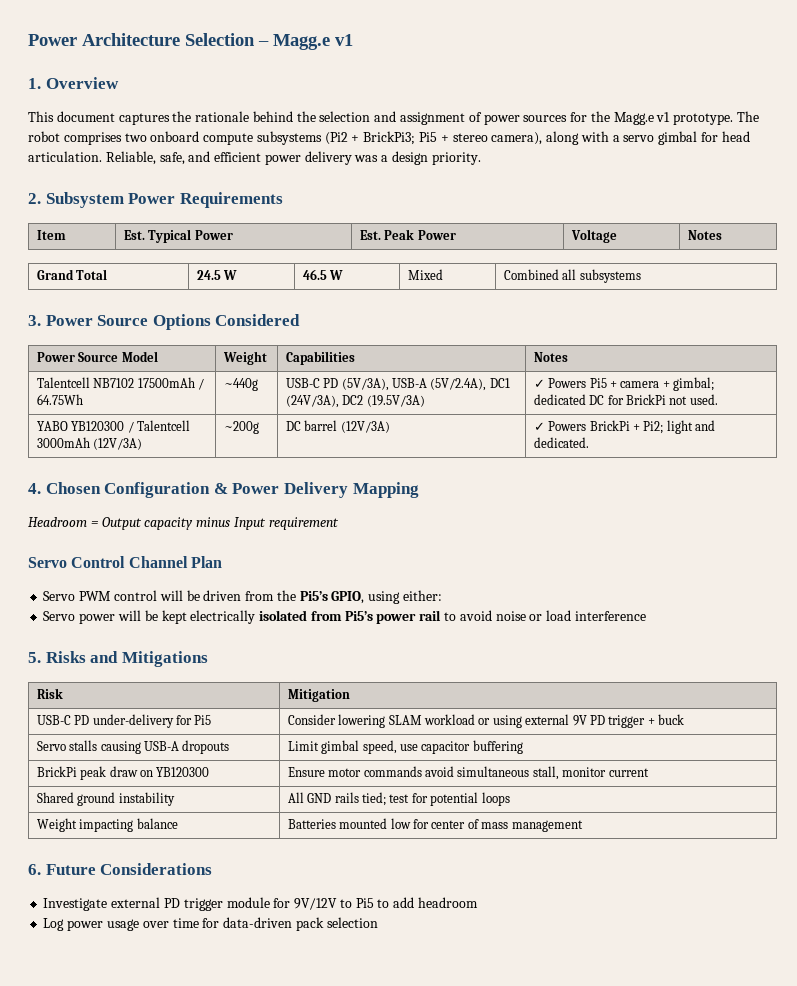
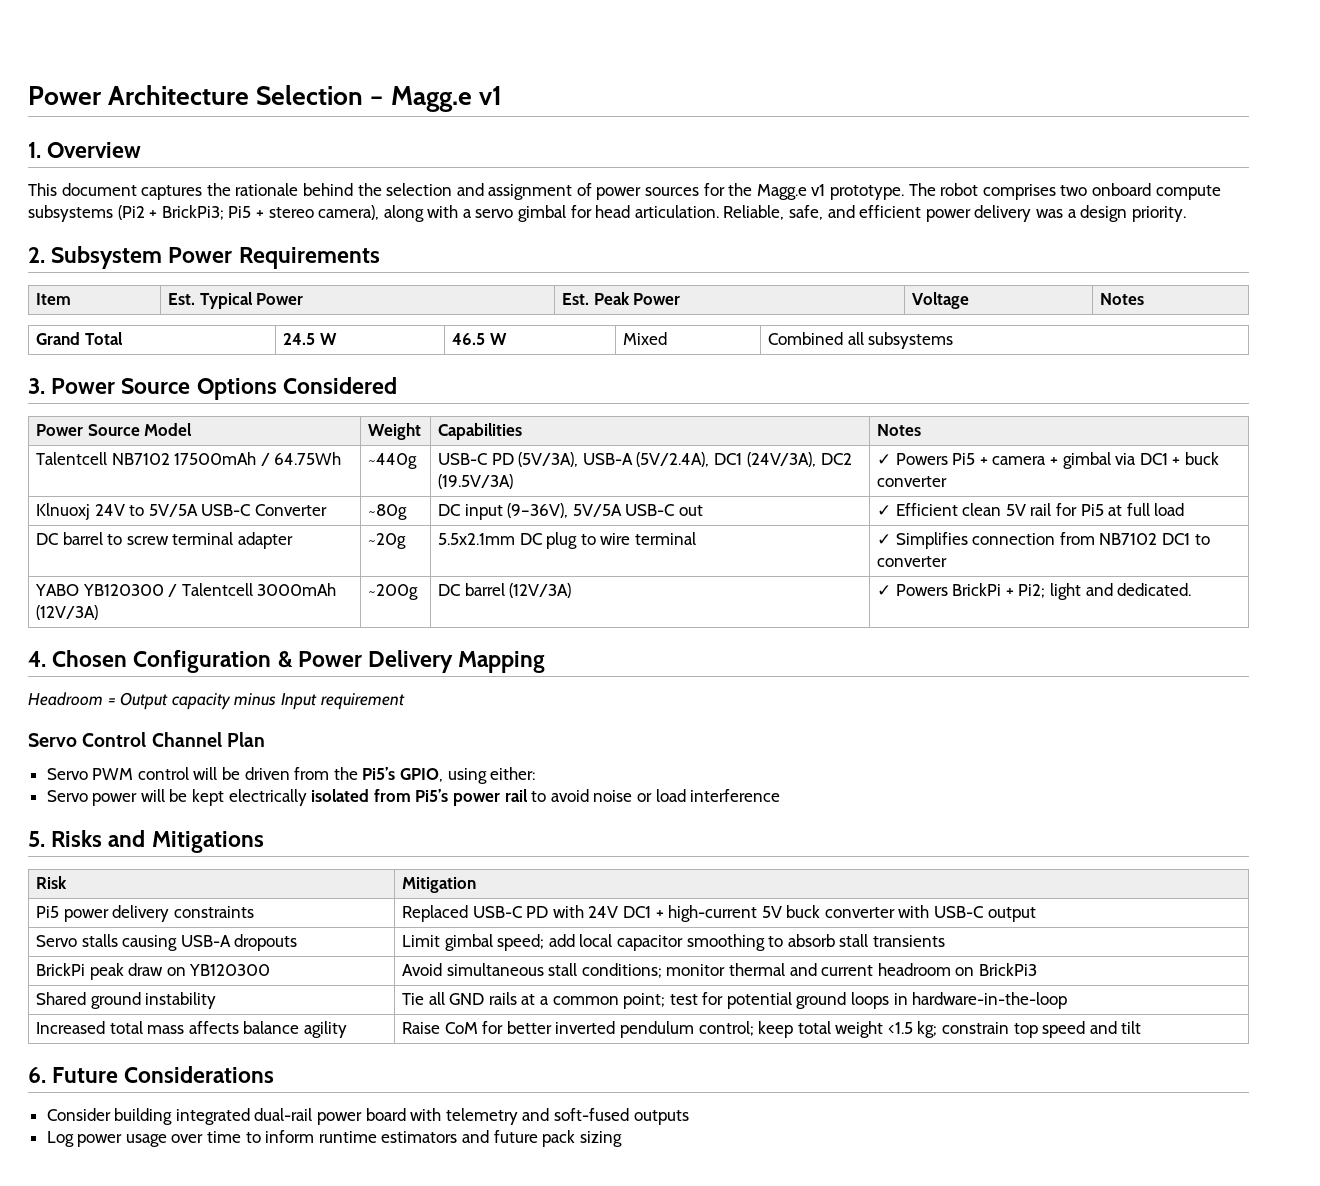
- Talentcell NB7102 17500mAh / 64.75Wh | ~440g | USB-C PD (5V/3A), USB-A (5V/2.4A), DC1 (24V/3A), DC2 (19.5V/3A) | ✓ Powers Pi5 + camera + gimbal; dedicated DC for BrickPi not used.
+ Talentcell NB7102 17500mAh / 64.75Wh | ~440g | USB-C PD (5V/3A), USB-A (5V/2.4A), DC1 (24V/3A), DC2 (19.5V/3A) | ✓ Powers Pi5 + camera + gimbal via DC1 + buck converter
+ Klnuoxj 24V to 5V/5A USB-C Converter | ~80g | DC input (9–36V), 5V/5A USB-C out | ✓ Efficient clean 5V rail for Pi5 at full load
+ DC barrel to screw terminal adapter | ~20g | 5.5x2.1mm DC plug to wire terminal | ✓ Simplifies connection from NB7102 DC1 to converter
- USB-C PD under-delivery for Pi5 | Consider lowering SLAM workload or using external 9V PD trigger + buck
+ Pi5 power delivery constraints | Replaced USB-C PD with 24V DC1 + high-current 5V buck converter with USB-C output
- Servo stalls causing USB-A dropouts | Limit gimbal speed, use capacitor buffering
+ Servo stalls causing USB-A dropouts | Limit gimbal speed; add local capacitor smoothing to absorb stall transients
- BrickPi peak draw on YB120300 | Ensure motor commands avoid simultaneous stall, monitor current
- Shared ground instability | All GND rails tied; test for potential loops
- Weight impacting balance | Batteries mounted low for center of mass management
+ BrickPi peak draw on YB120300 | Avoid simultaneous stall conditions; monitor thermal and current headroom on BrickPi3
+ Shared ground instability | Tie all GND rails at a common point; test for potential ground loops in hardware-in-the-loop
+ Increased total mass affects balance agility | Raise CoM for better inverted pendulum control; keep total weight <1.5 kg; constrain top speed and tilt
  6. Future Considerations
- Investigate external PD trigger module for 9V/12V to Pi5 to add headroom
+ Consider building integrated dual-rail power board with telemetry and soft-fused outputs
- Log power usage over time for data-driven pack selection
+ Log power usage over time to inform runtime estimators and future pack sizing

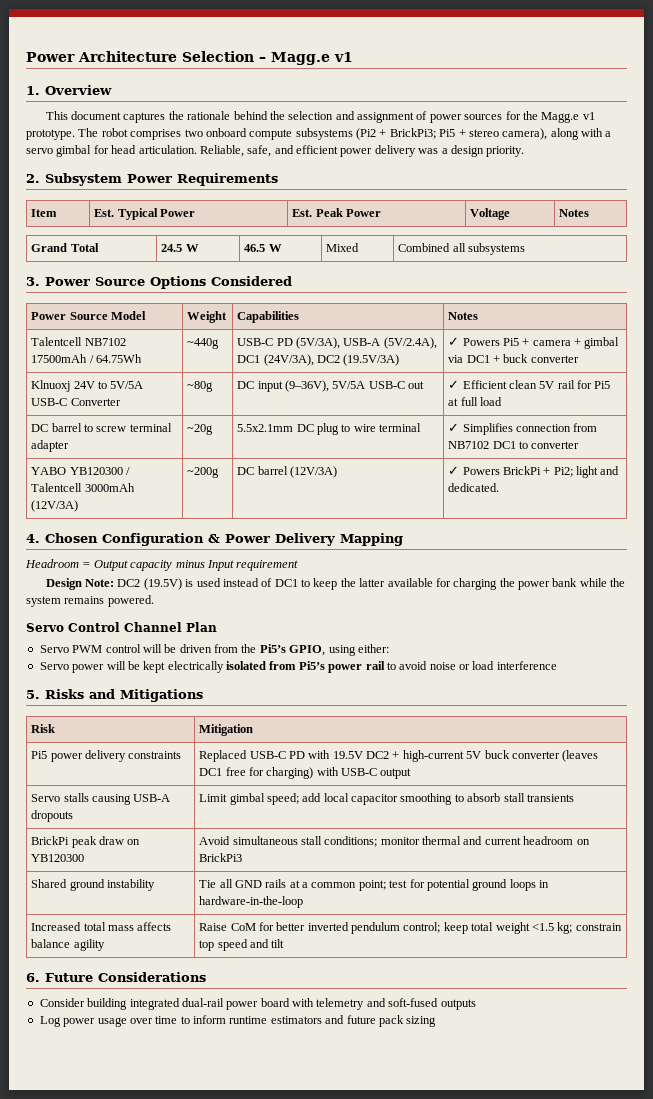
+ Design Note: DC2 (19.5V) is used instead of DC1 to keep the latter available for charging the power bank while the system remains powered.
- Pi5 power delivery constraints | Replaced USB-C PD with 24V DC1 + high-current 5V buck converter with USB-C output
+ Pi5 power delivery constraints | Replaced USB-C PD with 19.5V DC2 + high-current 5V buck converter (leaves DC1 free for charging) with USB-C output

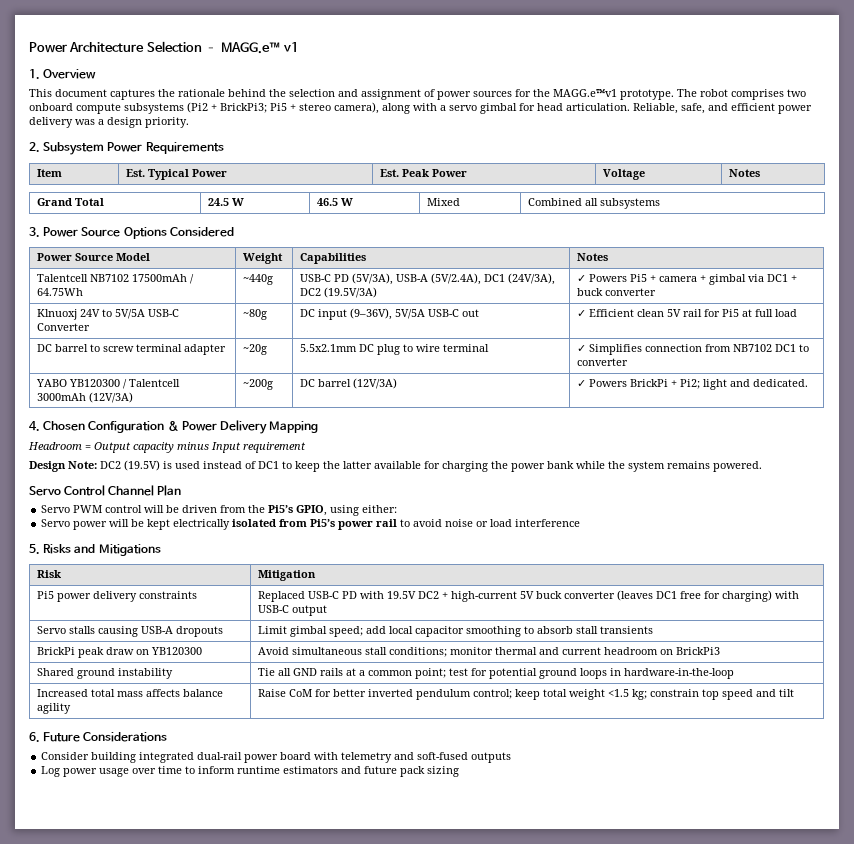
- Power Architecture Selection – Magg.e v1
+ Power Architecture Selection – MAGG.e™ v1
- This document captures the rationale behind the selection and assignment of power sources for the Magg.e v1 prototype.
+ This document captures the rationale behind the selection and assignment of power sources for the MAGG.e™v1 prototype.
- - -
### WHAT TO WORK ON
Give back the listing word for word, minus its images.

### EXERCISE OUTPUT
- Talentcell NB7102 17500mAh / 64.75Wh | ~440g | USB-C PD (5V/3A), USB-A (5V/2.4A), DC1 (24V/3A), DC2 (19.5V/3A) | ✓ Powers Pi5 + camera + gimbal; dedicated DC for BrickPi not used.
+ Talentcell NB7102 17500mAh / 64.75Wh | ~440g | USB-C PD (5V/3A), USB-A (5V/2.4A), DC1 (24V/3A), DC2 (19.5V/3A) | ✓ Powers Pi5 + camera + gimbal via DC1 + buck converter
+ Klnuoxj 24V to 5V/5A USB-C Converter | ~80g | DC input (9–36V), 5V/5A USB-C out | ✓ Efficient clean 5V rail for Pi5 at full load
+ DC barrel to screw terminal adapter | ~20g | 5.5x2.1mm DC plug to wire terminal | ✓ Simplifies connection from NB7102 DC1 to converter
- USB-C PD under-delivery for Pi5 | Consider lowering SLAM workload or using external 9V PD trigger + buck
+ Pi5 power delivery constraints | Replaced USB-C PD with 24V DC1 + high-current 5V buck converter with USB-C output
- Servo stalls causing USB-A dropouts | Limit gimbal speed, use capacitor buffering
+ Servo stalls causing USB-A dropouts | Limit gimbal speed; add local capacitor smoothing to absorb stall transients
- BrickPi peak draw on YB120300 | Ensure motor commands avoid simultaneous stall, monitor current
- Shared ground instability | All GND rails tied; test for potential loops
- Weight impacting balance | Batteries mounted low for center of mass management
+ BrickPi peak draw on YB120300 | Avoid simultaneous stall conditions; monitor thermal and current headroom on BrickPi3
+ Shared ground instability | Tie all GND rails at a common point; test for potential ground loops in hardware-in-the-loop
+ Increased total mass affects balance agility | Raise CoM for better inverted pendulum control; keep total weight <1.5 kg; constrain top speed and tilt
  6. Future Considerations
- Investigate external PD trigger module for 9V/12V to Pi5 to add headroom
+ Consider building integrated dual-rail power board with telemetry and soft-fused outputs
- Log power usage over time for data-driven pack selection
+ Log power usage over time to inform runtime estimators and future pack sizing

+ Design Note: DC2 (19.5V) is used instead of DC1 to keep the latter available for charging the power bank while the system remains powered.
- Pi5 power delivery constraints | Replaced USB-C PD with 24V DC1 + high-current 5V buck converter with USB-C output
+ Pi5 power delivery constraints | Replaced USB-C PD with 19.5V DC2 + high-current 5V buck converter (leaves DC1 free for charging) with USB-C output

- Power Architecture Selection – Magg.e v1
+ Power Architecture Selection – MAGG.e™ v1
- This document captures the rationale behind the selection and assignment of power sources for the Magg.e v1 prototype.
+ This document captures the rationale behind the selection and assignment of power sources for the MAGG.e™v1 prototype.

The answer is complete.